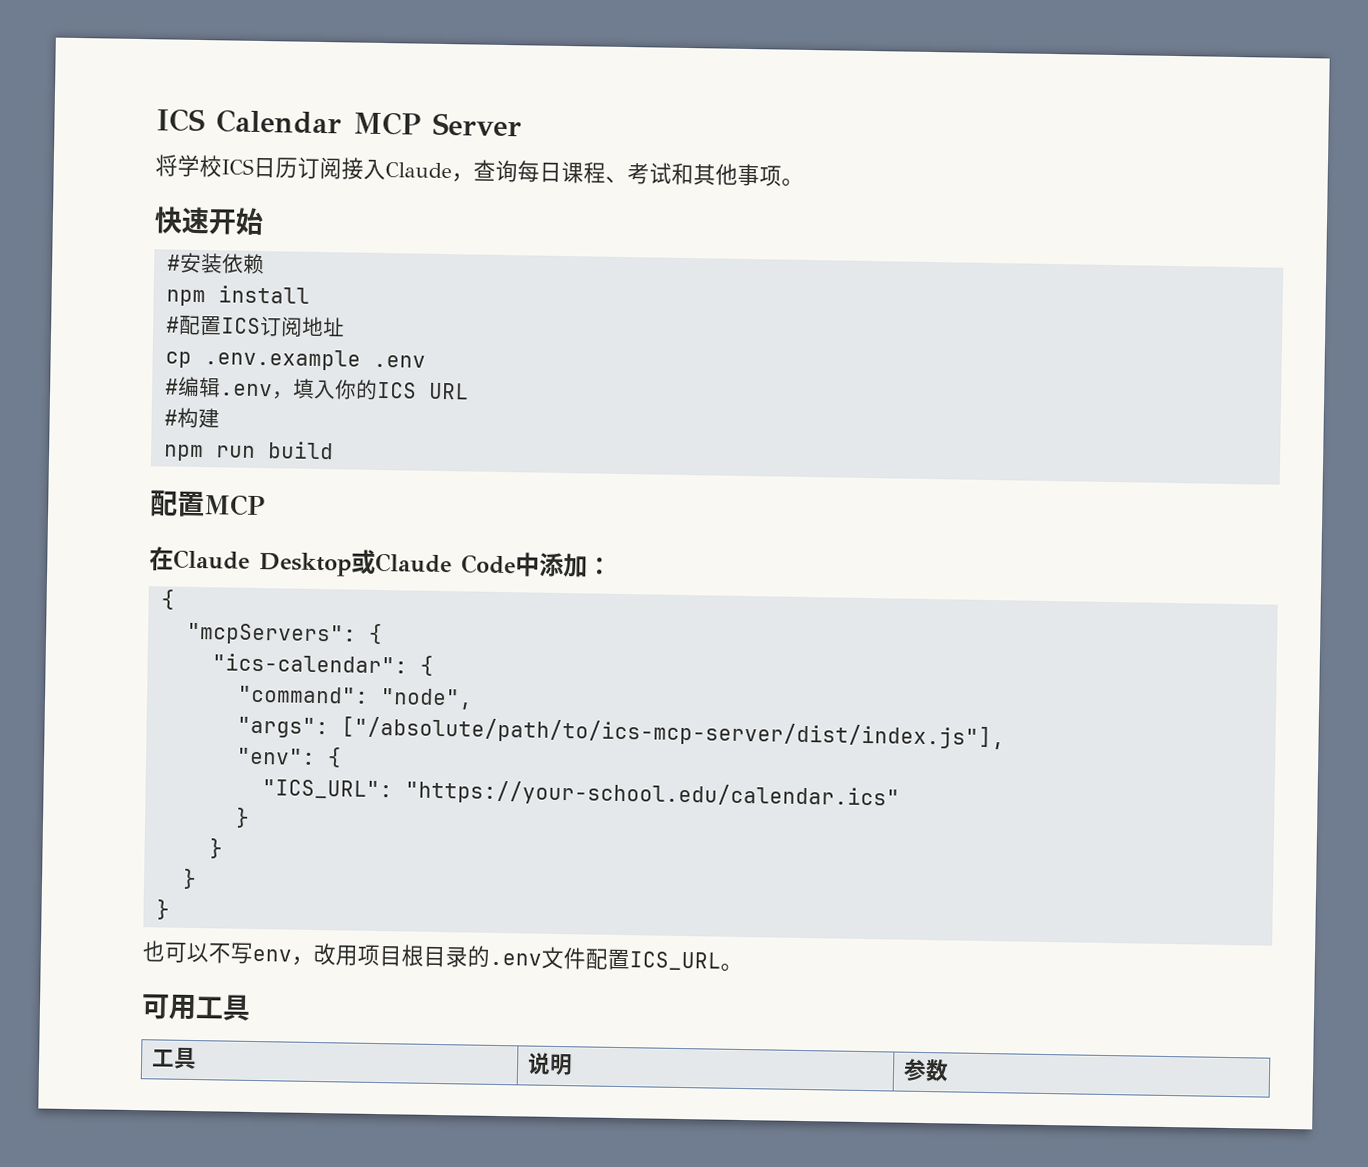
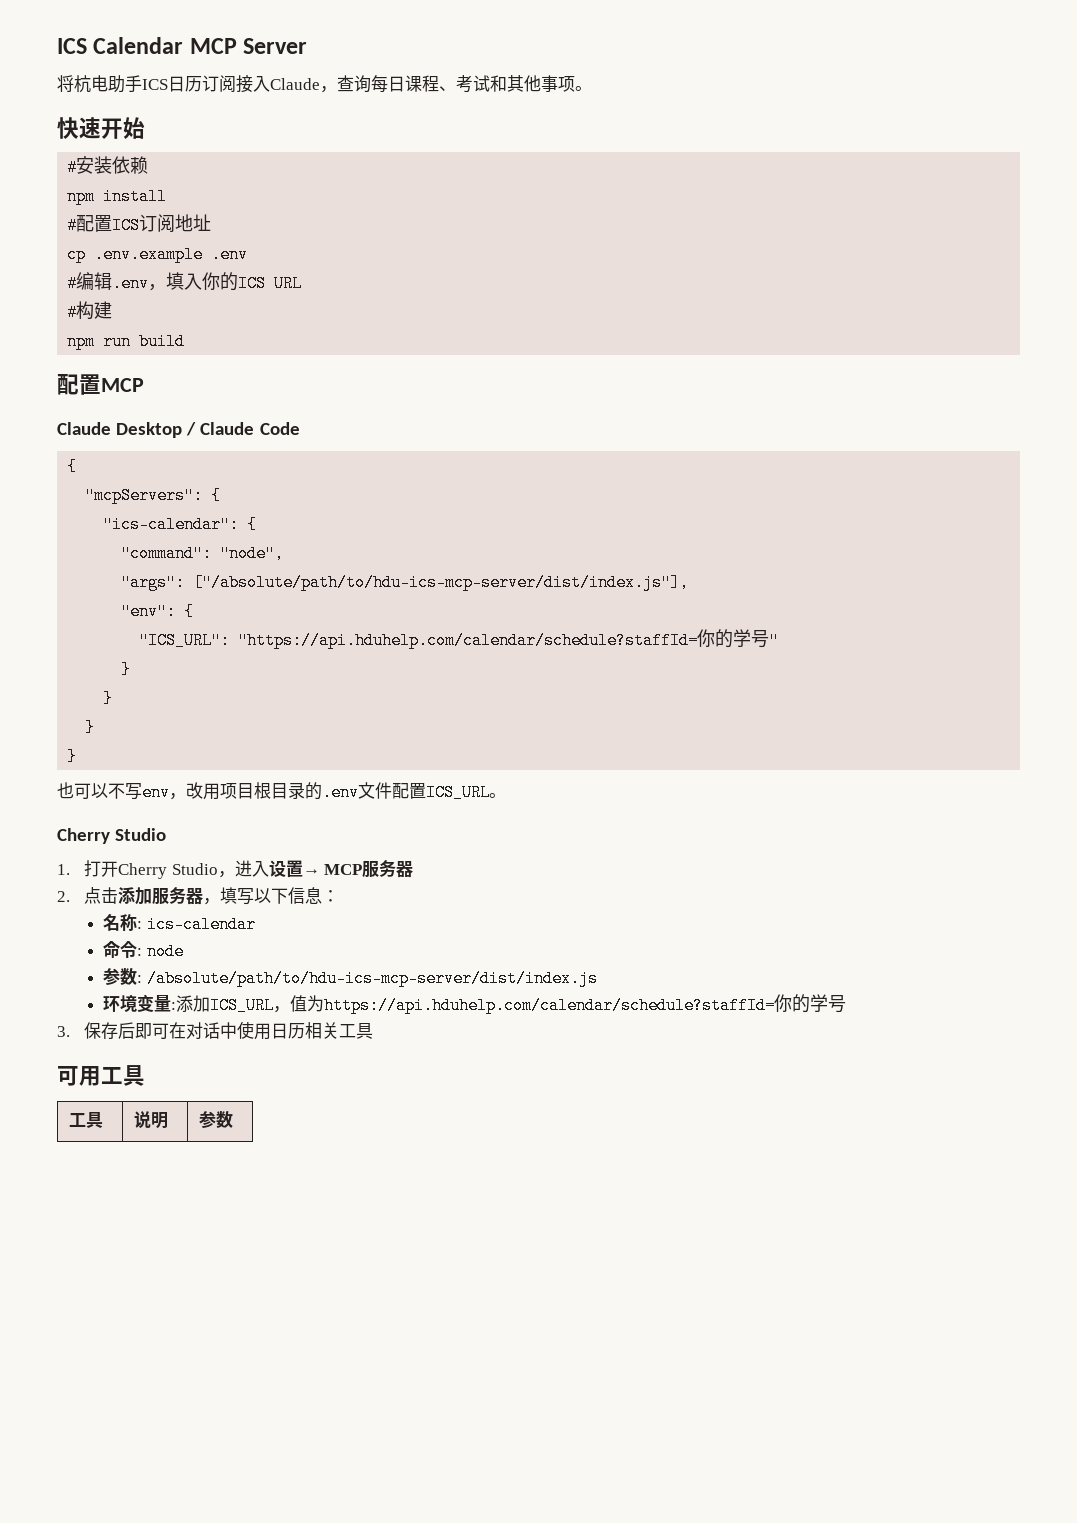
- 将学校ICS日历订阅接入Claude，查询每日课程、考试和其他事项。
+ 将杭电助手ICS日历订阅接入Claude，查询每日课程、考试和其他事项。
- 在Claude Desktop或Claude Code中添加：
+ Claude Desktop / Claude Code
- "args": ["/absolute/path/to/ics-mcp-server/dist/index.js"],
+ "args": ["/absolute/path/to/hdu-ics-mcp-server/dist/index.js"],
- "ICS_URL": "https://your-school.edu/calendar.ics"
+ "ICS_URL": "https://api.hduhelp.com/calendar/schedule?staffId=你的学号"
  也可以不写env，改用项目根目录的.env文件配置ICS_URL。
+ Cherry Studio
+ 1.打开Cherry Studio，进入设置→ MCP服务器
+ 2.点击添加服务器，填写以下信息：
+ 名称: ics-calendar
+ 命令: node
+ 参数: /absolute/path/to/hdu-ics-mcp-server/dist/index.js
+ 环境变量:添加ICS_URL，值为https://api.hduhelp.com/calendar/schedule?staffId=你的学号
+ 3.保存后即可在对话中使用日历相关工具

-=-=-=-=-

In the answer, please give only the lines from the line containing "也可以不写env，改用项目根目录的.env文件配置ICS_URL。" through the final line of the data, copied exactly.

» **SOLUTION FOR THIS PROBLEM**
  也可以不写env，改用项目根目录的.env文件配置ICS_URL。
+ Cherry Studio
+ 1.打开Cherry Studio，进入设置→ MCP服务器
+ 2.点击添加服务器，填写以下信息：
+ 名称: ics-calendar
+ 命令: node
+ 参数: /absolute/path/to/hdu-ics-mcp-server/dist/index.js
+ 环境变量:添加ICS_URL，值为https://api.hduhelp.com/calendar/schedule?staffId=你的学号
+ 3.保存后即可在对话中使用日历相关工具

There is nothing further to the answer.